Disease Susceptibility, Pathogenesis and Prevention

Life experiences, and in many cases environmental toxicants and pathogens, can produce deleterious effects on the overall health and quality of life of individuals. Such experiences have direct consequences on basic aspects of physiological function (e.g., cardiovascular fitness) and can be etiologically related to the development of psychopathological states (e.g., stress, fear, anxiety, depression) as well as a diverse range of other chronic disease conditions. Understanding of the relationship between, and mechanisms underlying, life experiences and disease progression is critical for development of prevention and intervention strategies at the behavioral (e.g., exercise, therapy, treatment), health decision-making (personal, community or societal) or biological (cellular, molecular, genetic/epigenetic) levels necessary to promote positive health throughout society.

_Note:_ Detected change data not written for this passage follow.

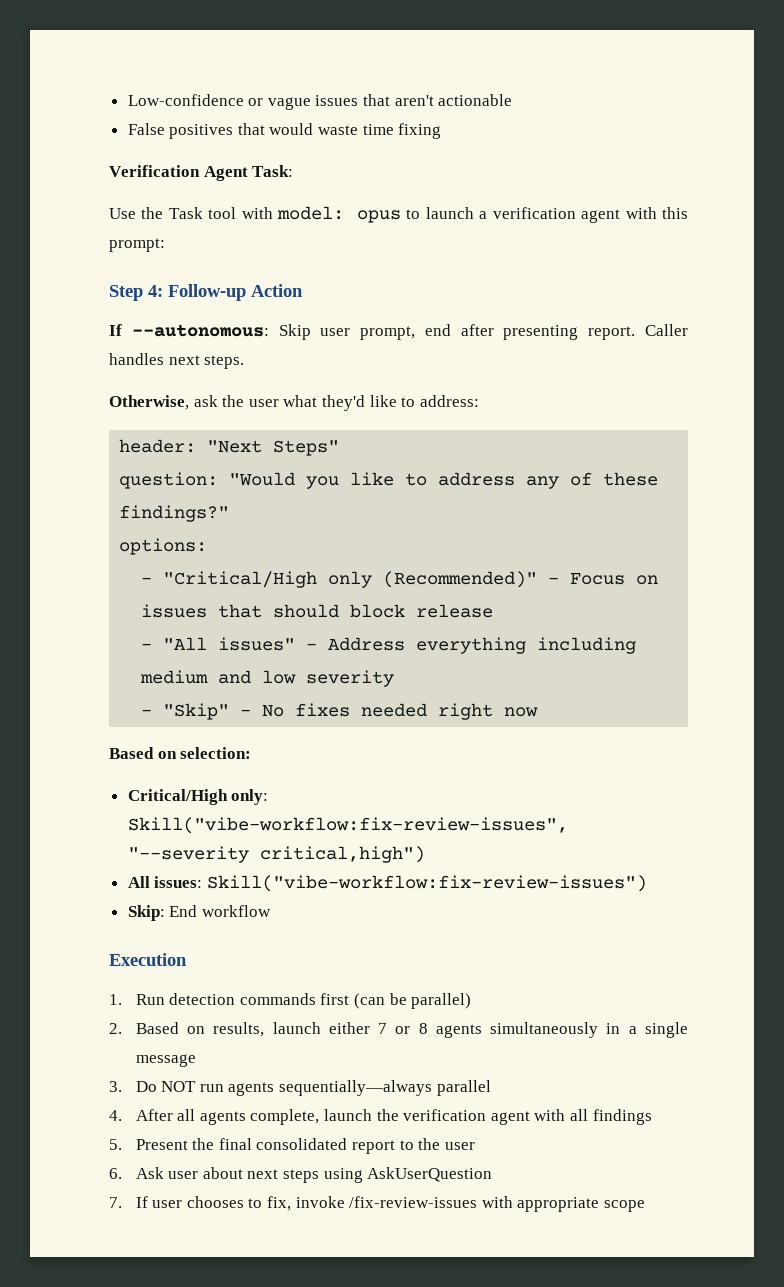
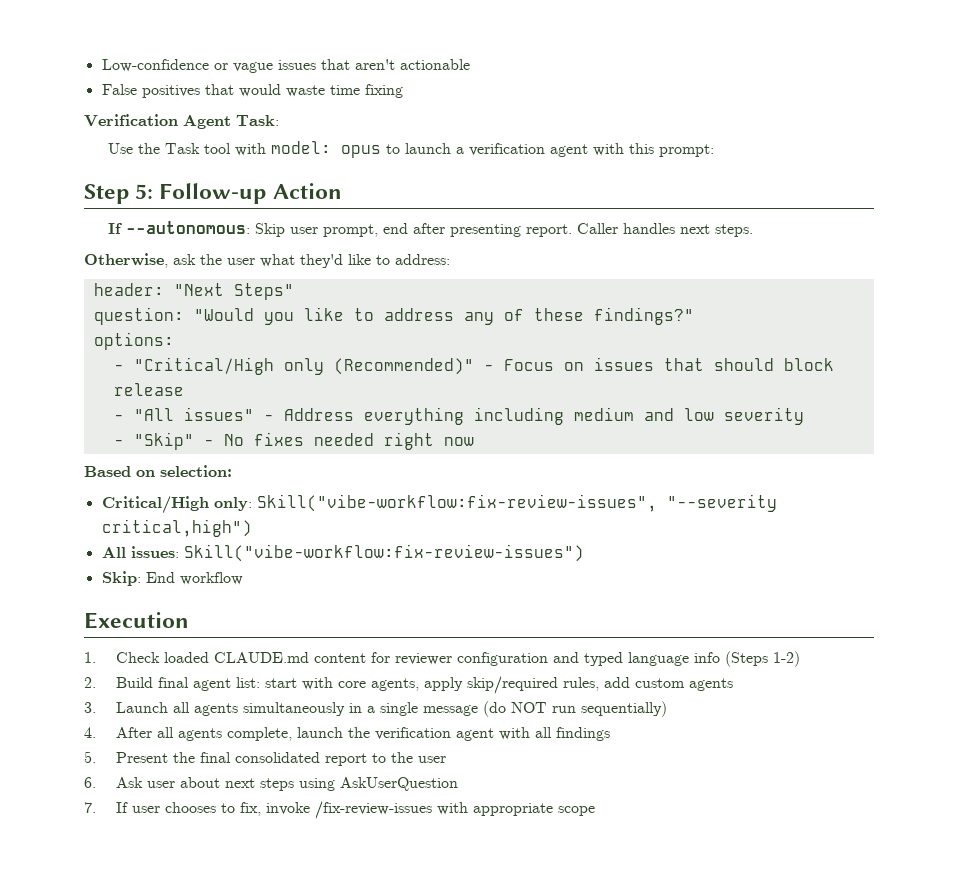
- Step 4: Follow-up Action
+ Step 5: Follow-up Action
- 1. Run detection commands first (can be parallel)
- 2. Based on results, launch either 7 or 8 agents simultaneously in a single message
- 3. Do NOT run agents sequentially—always parallel
+ 1. Check loaded CLAUDE.md content for reviewer configuration and typed language info (Steps 1-2)
+ 2. Build final agent list: start with core agents, apply skip/required rules, add custom agents
+ 3. Launch all agents simultaneously in a single message (do NOT run sequentially)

Binghamton University currently has strengths in pathological weight gain and associated metabolic disorders; pathogen-host interactions, infectious diseases, and biofilms; substance abuse; neurodegenerative conditions; and inflammatory diseases. Through strategic investment of resources to leverage these existing strengths and develop a cross-disciplinary network focusing on experiential and environmental influences on disease progression and health, Binghamton University will become a key force in development of novel approaches for behavioral and biological health promotion.